Change listing data:
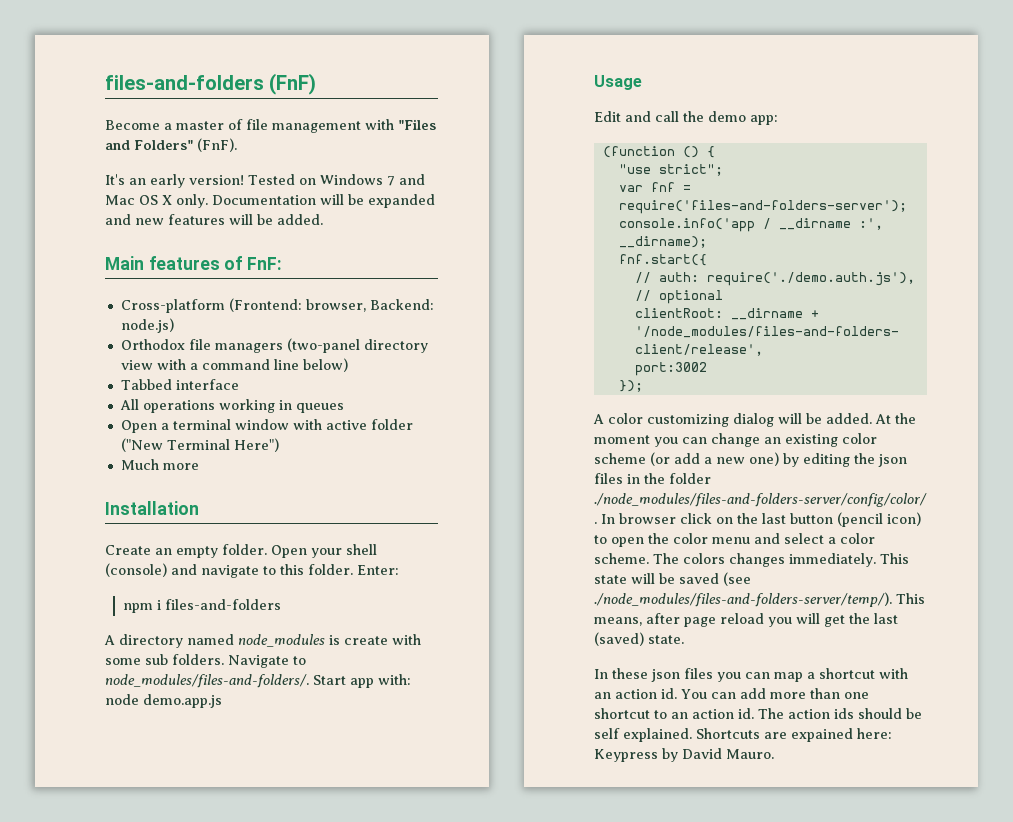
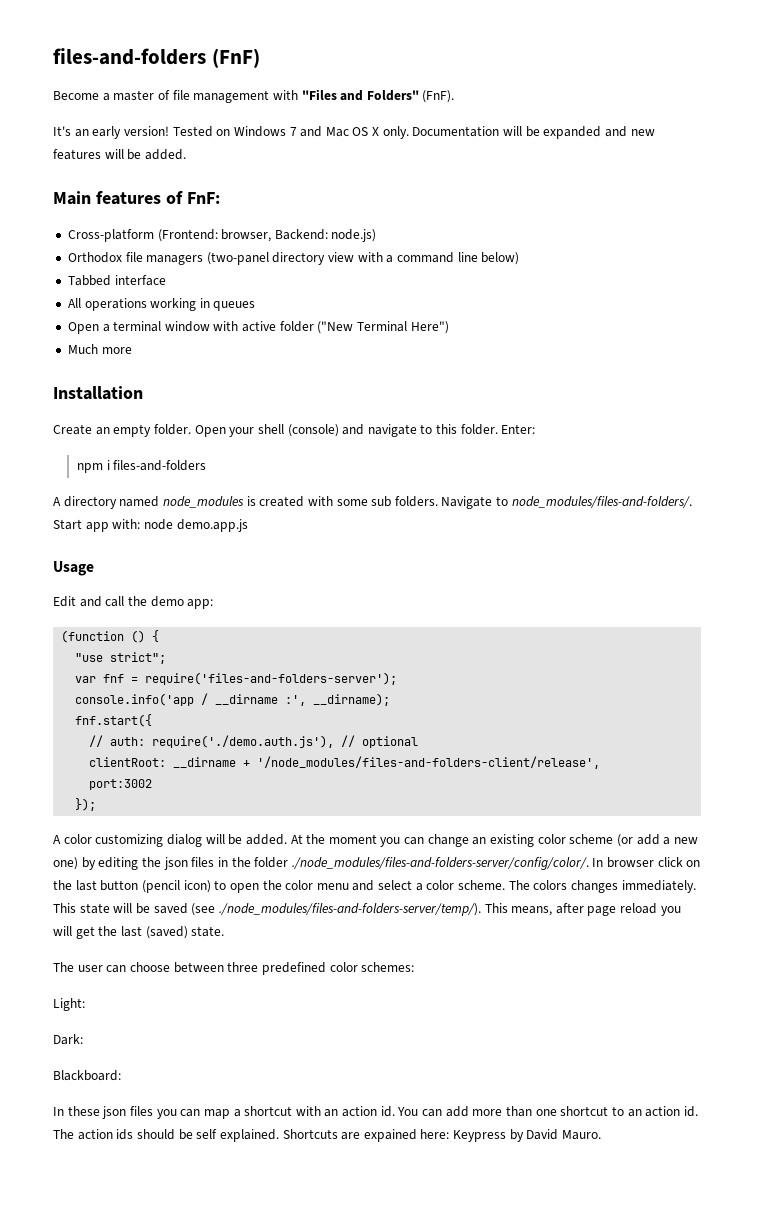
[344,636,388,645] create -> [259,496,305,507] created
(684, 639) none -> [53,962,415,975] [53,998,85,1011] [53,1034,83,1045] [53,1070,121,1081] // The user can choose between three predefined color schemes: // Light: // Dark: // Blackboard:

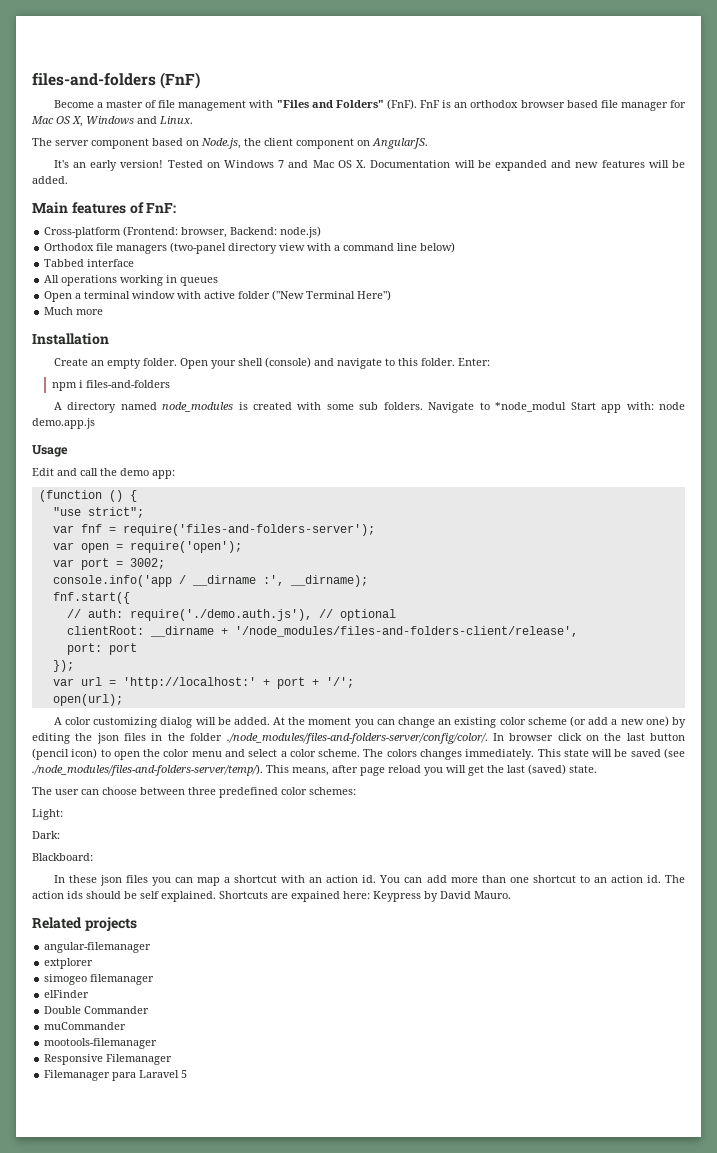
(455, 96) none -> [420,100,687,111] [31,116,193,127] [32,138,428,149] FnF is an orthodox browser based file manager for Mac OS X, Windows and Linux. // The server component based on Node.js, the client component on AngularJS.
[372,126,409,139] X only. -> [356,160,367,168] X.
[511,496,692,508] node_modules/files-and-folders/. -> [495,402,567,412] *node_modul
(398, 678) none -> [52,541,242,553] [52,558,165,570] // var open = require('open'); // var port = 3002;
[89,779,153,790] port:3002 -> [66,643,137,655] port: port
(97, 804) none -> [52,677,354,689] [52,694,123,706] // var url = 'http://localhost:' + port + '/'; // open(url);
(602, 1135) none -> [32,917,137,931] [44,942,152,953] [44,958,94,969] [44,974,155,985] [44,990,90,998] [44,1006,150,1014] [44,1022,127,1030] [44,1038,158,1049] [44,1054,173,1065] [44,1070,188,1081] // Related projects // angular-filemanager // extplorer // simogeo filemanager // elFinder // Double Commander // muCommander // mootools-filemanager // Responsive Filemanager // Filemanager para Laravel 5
...
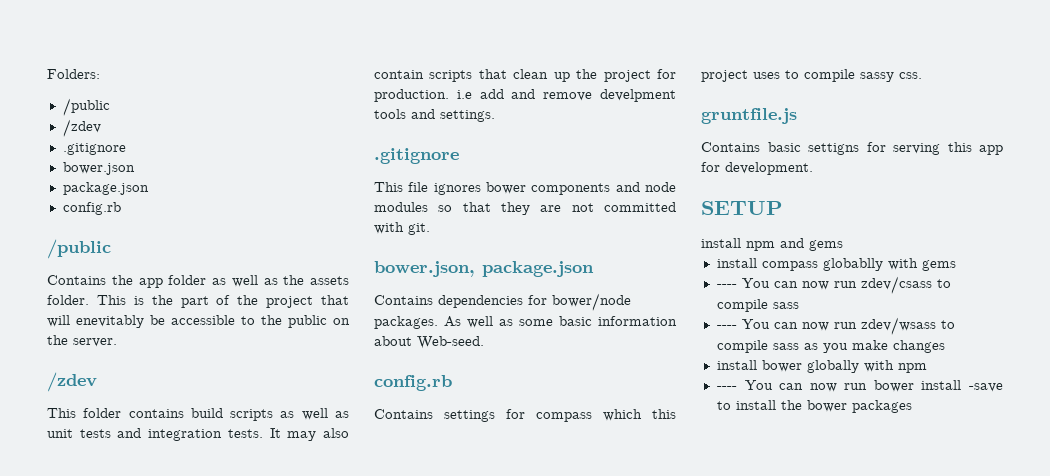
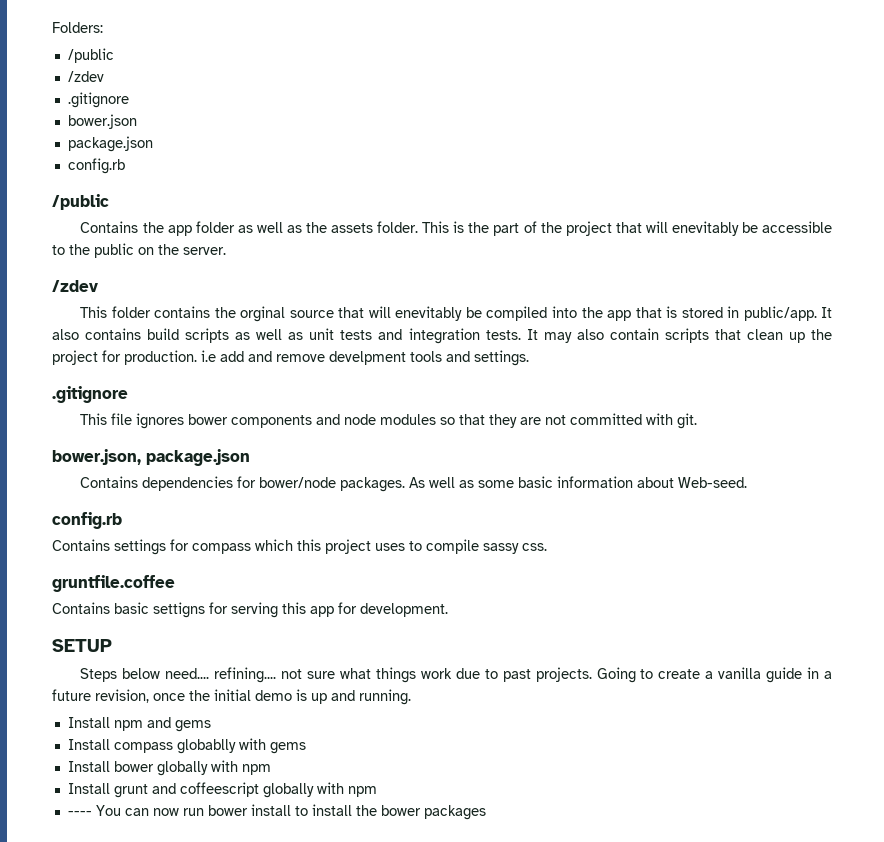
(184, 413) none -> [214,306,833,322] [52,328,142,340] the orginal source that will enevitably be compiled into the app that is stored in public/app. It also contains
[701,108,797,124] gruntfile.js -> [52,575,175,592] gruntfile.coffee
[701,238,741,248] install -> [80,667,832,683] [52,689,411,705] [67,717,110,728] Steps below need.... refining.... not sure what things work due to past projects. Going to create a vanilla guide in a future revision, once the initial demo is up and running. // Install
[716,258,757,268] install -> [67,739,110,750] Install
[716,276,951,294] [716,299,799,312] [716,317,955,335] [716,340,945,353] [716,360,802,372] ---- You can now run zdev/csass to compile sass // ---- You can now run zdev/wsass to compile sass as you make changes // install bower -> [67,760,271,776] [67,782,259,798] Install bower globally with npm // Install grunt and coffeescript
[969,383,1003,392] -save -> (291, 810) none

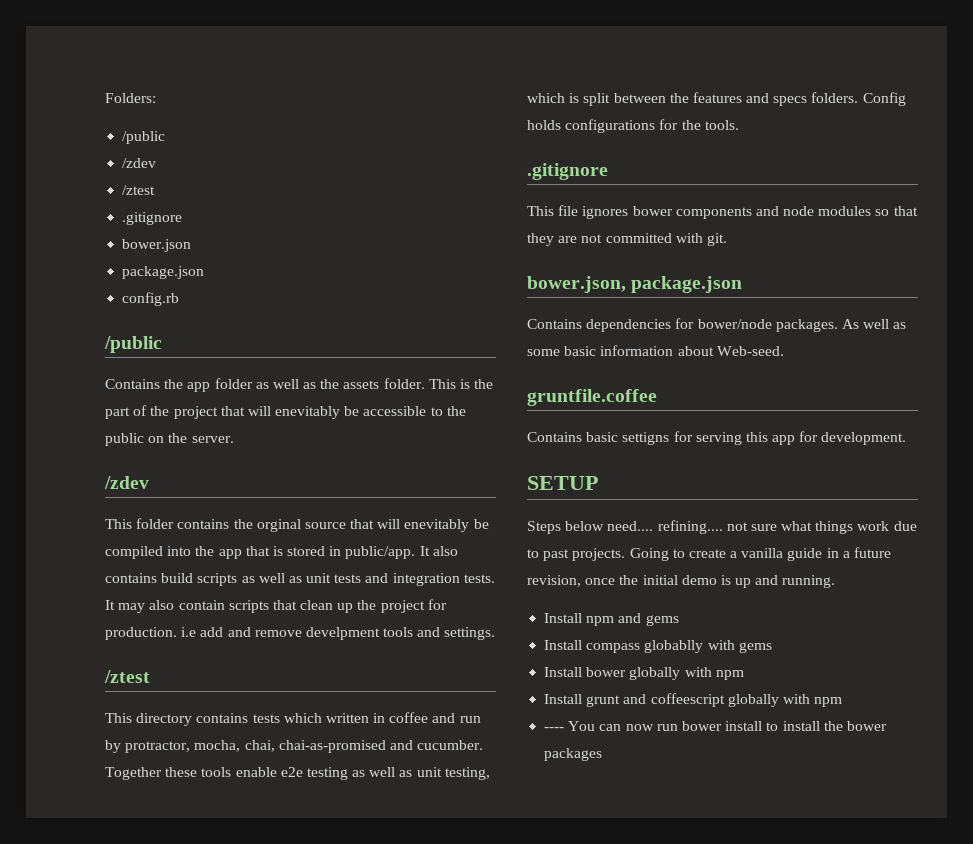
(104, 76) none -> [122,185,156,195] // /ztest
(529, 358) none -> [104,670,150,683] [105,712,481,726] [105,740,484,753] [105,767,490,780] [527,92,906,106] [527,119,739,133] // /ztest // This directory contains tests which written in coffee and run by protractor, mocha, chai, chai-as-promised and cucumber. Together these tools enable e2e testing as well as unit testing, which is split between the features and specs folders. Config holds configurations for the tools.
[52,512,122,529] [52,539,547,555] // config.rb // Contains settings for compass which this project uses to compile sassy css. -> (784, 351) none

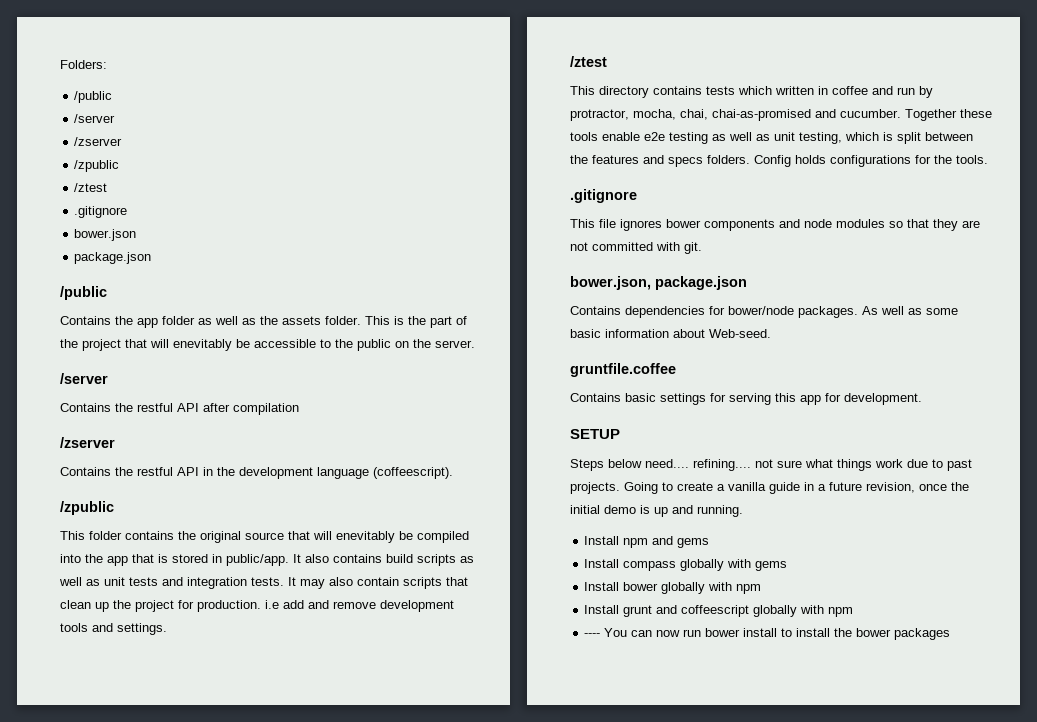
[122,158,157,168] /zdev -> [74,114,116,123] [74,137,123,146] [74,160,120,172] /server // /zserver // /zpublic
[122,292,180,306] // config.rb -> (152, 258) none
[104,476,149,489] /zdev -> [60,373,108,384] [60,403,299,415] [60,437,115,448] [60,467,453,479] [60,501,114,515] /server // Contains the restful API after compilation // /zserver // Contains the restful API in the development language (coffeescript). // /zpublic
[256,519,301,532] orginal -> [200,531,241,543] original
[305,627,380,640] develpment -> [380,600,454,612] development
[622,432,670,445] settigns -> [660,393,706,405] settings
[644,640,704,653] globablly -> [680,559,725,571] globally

About this exercise
What you write out is the stretch of entries from the line containing "[701,108,797,124] gruntfile.js ->" to the line containing "[256,519,301,532] orginal ->", word for word, with both end lines and no pictures.

Exercise result
[701,108,797,124] gruntfile.js -> [52,575,175,592] gruntfile.coffee
[701,238,741,248] install -> [80,667,832,683] [52,689,411,705] [67,717,110,728] Steps below need.... refining.... not sure what things work due to past projects. Going to create a vanilla guide in a future revision, once the initial demo is up and running. // Install
[716,258,757,268] install -> [67,739,110,750] Install
[716,276,951,294] [716,299,799,312] [716,317,955,335] [716,340,945,353] [716,360,802,372] ---- You can now run zdev/csass to compile sass // ---- You can now run zdev/wsass to compile sass as you make changes // install bower -> [67,760,271,776] [67,782,259,798] Install bower globally with npm // Install grunt and coffeescript
[969,383,1003,392] -save -> (291, 810) none

(104, 76) none -> [122,185,156,195] // /ztest
(529, 358) none -> [104,670,150,683] [105,712,481,726] [105,740,484,753] [105,767,490,780] [527,92,906,106] [527,119,739,133] // /ztest // This directory contains tests which written in coffee and run by protractor, mocha, chai, chai-as-promised and cucumber. Together these tools enable e2e testing as well as unit testing, which is split between the features and specs folders. Config holds configurations for the tools.
[52,512,122,529] [52,539,547,555] // config.rb // Contains settings for compass which this project uses to compile sassy css. -> (784, 351) none

[122,158,157,168] /zdev -> [74,114,116,123] [74,137,123,146] [74,160,120,172] /server // /zserver // /zpublic
[122,292,180,306] // config.rb -> (152, 258) none
[104,476,149,489] /zdev -> [60,373,108,384] [60,403,299,415] [60,437,115,448] [60,467,453,479] [60,501,114,515] /server // Contains the restful API after compilation // /zserver // Contains the restful API in the development language (coffeescript). // /zpublic
[256,519,301,532] orginal -> [200,531,241,543] original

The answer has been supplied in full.